In tale prospettiva gli imprenditori sono chiamati, già da adesso, ad interrogarsi su come le loro imprese si dovranno organizzare alla loro riapertura? A quali valori dovranno far riferimento?

Secondo Federico Della Puppa, esperto in pianificazione strategica e marketing territoriale di SmartLand “essere imprenditori al tempo del Covid non significa adattarsi, ma innovare, anticipare, trovare altre modalità operative”.

In sostanza, sostiene che per vincere la sfida economica lanciata dalla pandemia sia necessario passare da un’economia circolare ad una società circolare. Passare da comunità di fabbrica a fabbriche di comunità, dove il territorio diventa una metafabbrica all’interno del quale va costruito un progetto culturale, in cui la cultura è lo scheletro su cui si innestano tutti gli altri valori d’impresa.

Dello stesso avviso, Giulio Sapelli, Professore Ordinario di Storia Economica presso l’Università Statale di Milano e autore del libro Pandemia e Resurrezione” che ha invocato un ritorno a una base culturale umanistica per poi avviare una cultura manageriale.

Ai fini che qui interessano, è opportuno precisare che la difficile congiuntura economica che travolgeva le imprese ed i mercati, già da prima della pandemia, aveva fatto emergere per l’imprenditore l’esigenza di coniugare i valori economici con quelli etici.

D’altro canto, recentemente, l’affermazione della responsabilità sociale d’impresa, sostenuta da Adriano Olivetti negli anni ’90, era ritornata di grande attualità, al punto da rappresentare un’importante base di partenza per delineare un nuovo modello di impresa.

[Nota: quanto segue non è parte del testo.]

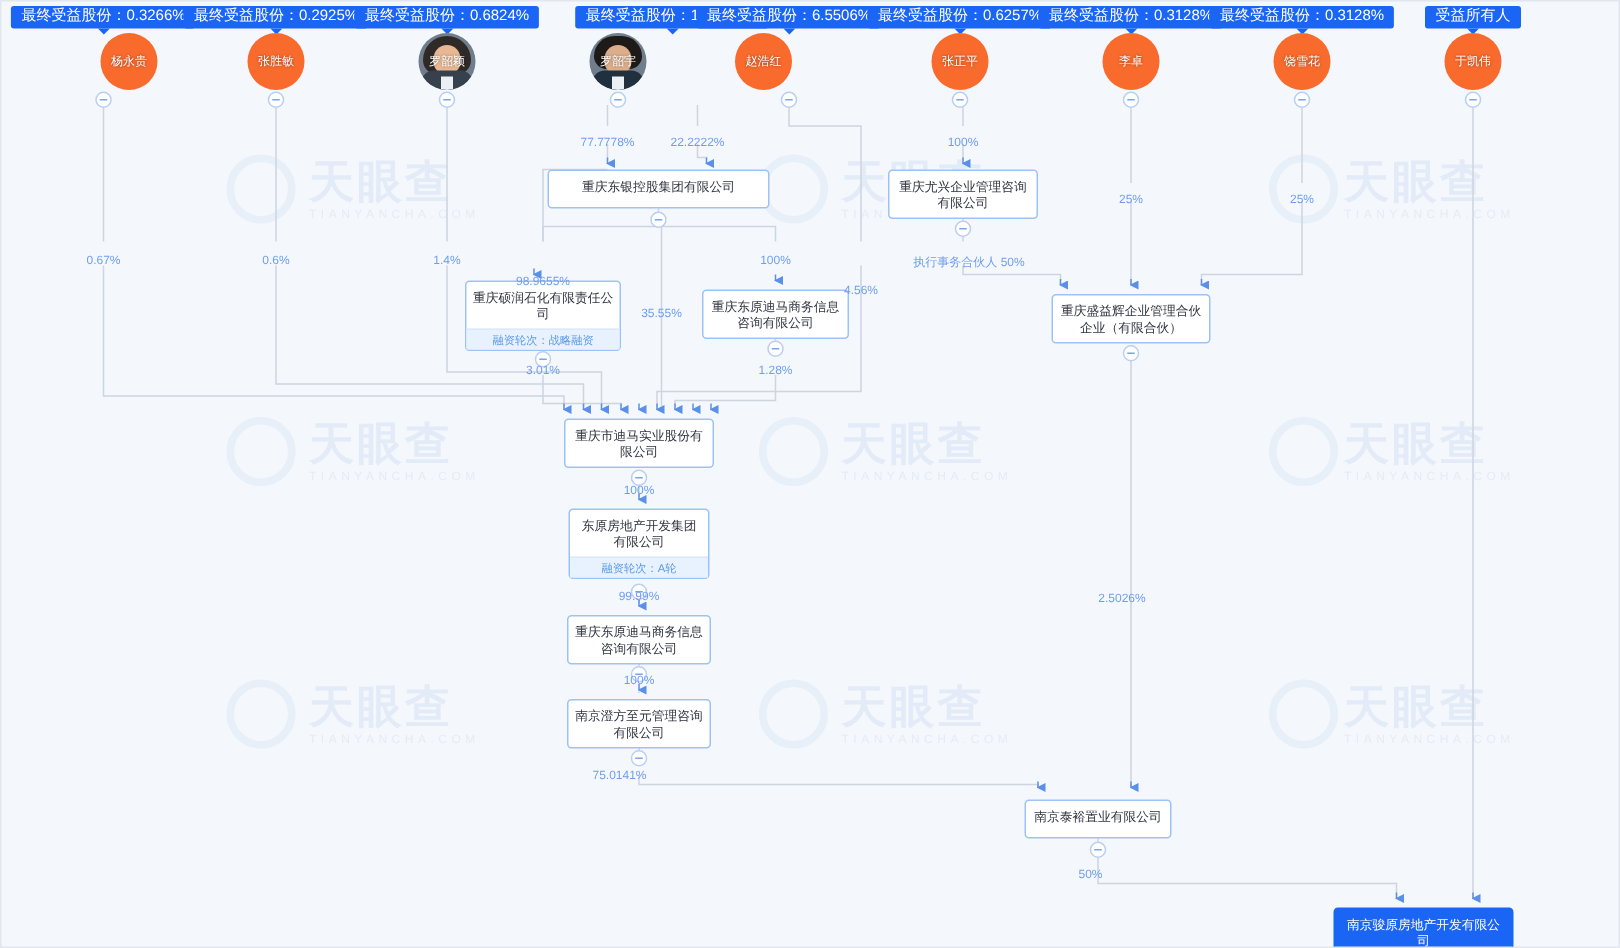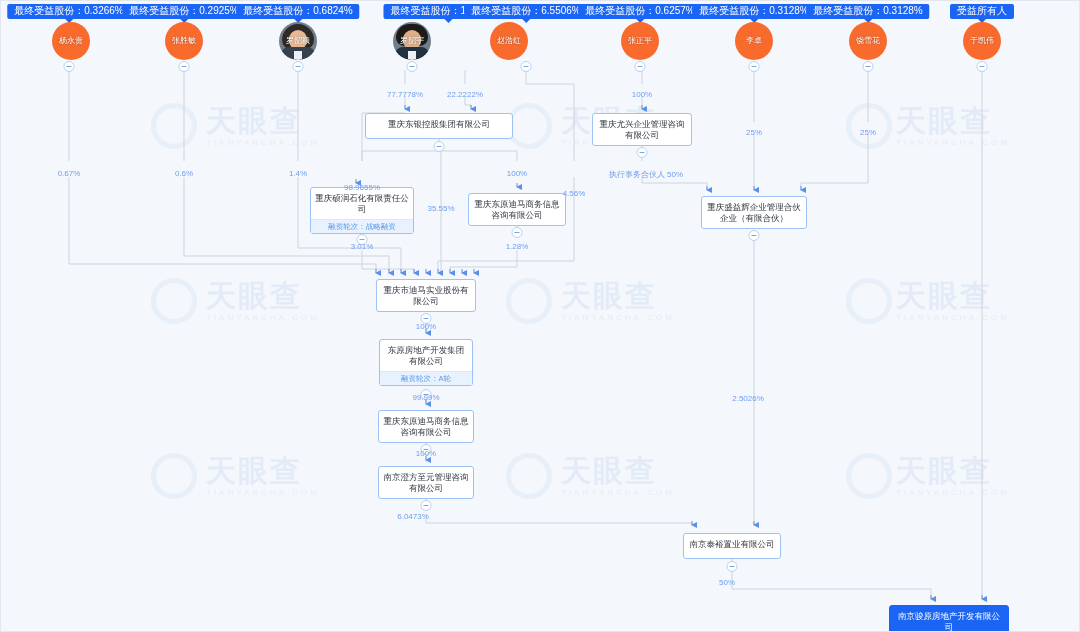"杨永贵" div.person { left: 70px -> 85px }
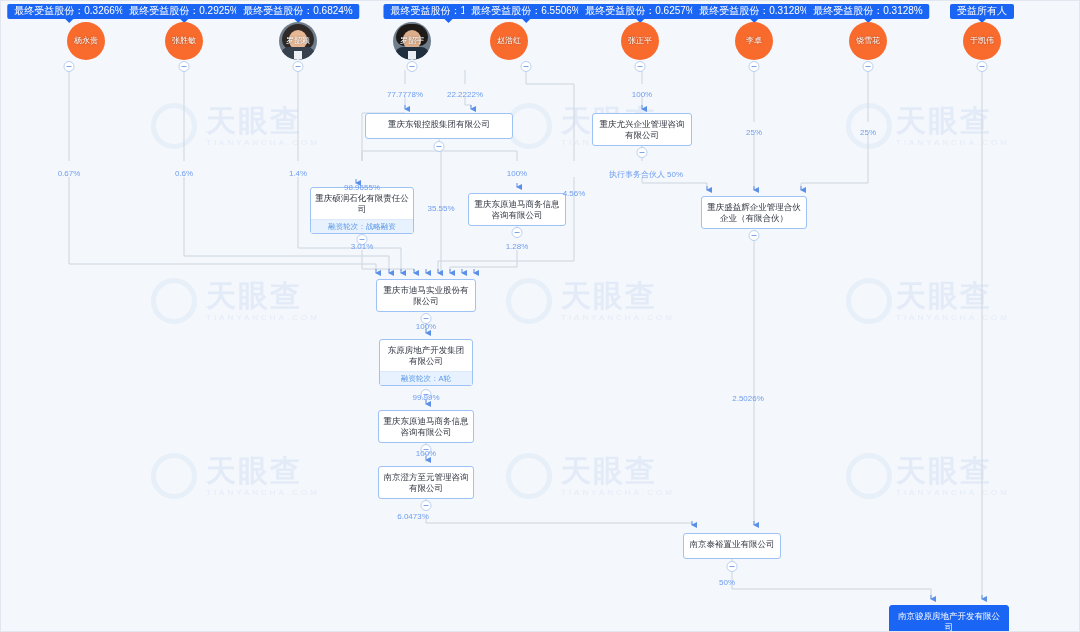"6.0473%" div.pct { text: 6.0473% -> 75.0141% }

Le nostre piccole e medie imprese rivestono un ruolo importante in quanto portatrici di storia, cultura e tradizioni legate al nostro territorio. Essendo settore determinate dell’economia europea occorre che esse siano poste al centro di una reale politica industriale europea e di tutte le politiche e le norme dell’Unione che hanno rilievo per la crescita e l’occupazione.

L’Unione Europea non può più ritardare nelle risposte da dare alla crisi e deve adottare misure idonee a ripristinare la stabilità e il buon funzionamento del sistema bancario e, più in generale, per superare la crisi di liquidità delle PMI deve aumentare l’accesso al credito per la gran parte di esse indipendentemente dal tasso di rischio.

Ne consegue che, l’imprenditore deve arrivare pronto ad affrontare le sfide post Covid -19 con una visione nuova non più limitata al solo conseguimento dell’utile economico, ma promuovendo principalmente la tutela e valorizzazione del capitale umano, al contempo, sviluppando innovazione, la cui importanza, in periodi di crisi economica, è strategica.

Virtuoso è l’esempio di Brunello Cucinelli, noto imprenditore italiano che ha reagito da subito a questa emergenza definita “contingentale”, mettendo al centro della propria azione proprio la salvaguardia della salute della totalità dei suoi dipendenti, collaboratori, fornitori e clienti di tutto il mondo. Di talché, ha destinato l’utile dell’esercizio 2019 a riserva di utili.

In conclusione, per l’imprenditore non basta più essere resiliente, ma deve pensare al futuro organizzando simultaneamente un nuovo modo di lavorare perché, come sostenuto da Cucinelli stesso “ il tempo nuovo sarà per noi l’occasione affascinante per rimettere insieme il rapporto tra l’umanesimo e la tecnologia, tra il consumo e l’economia, tra lo spirito e l’armonia, tra il profitto e il dono”.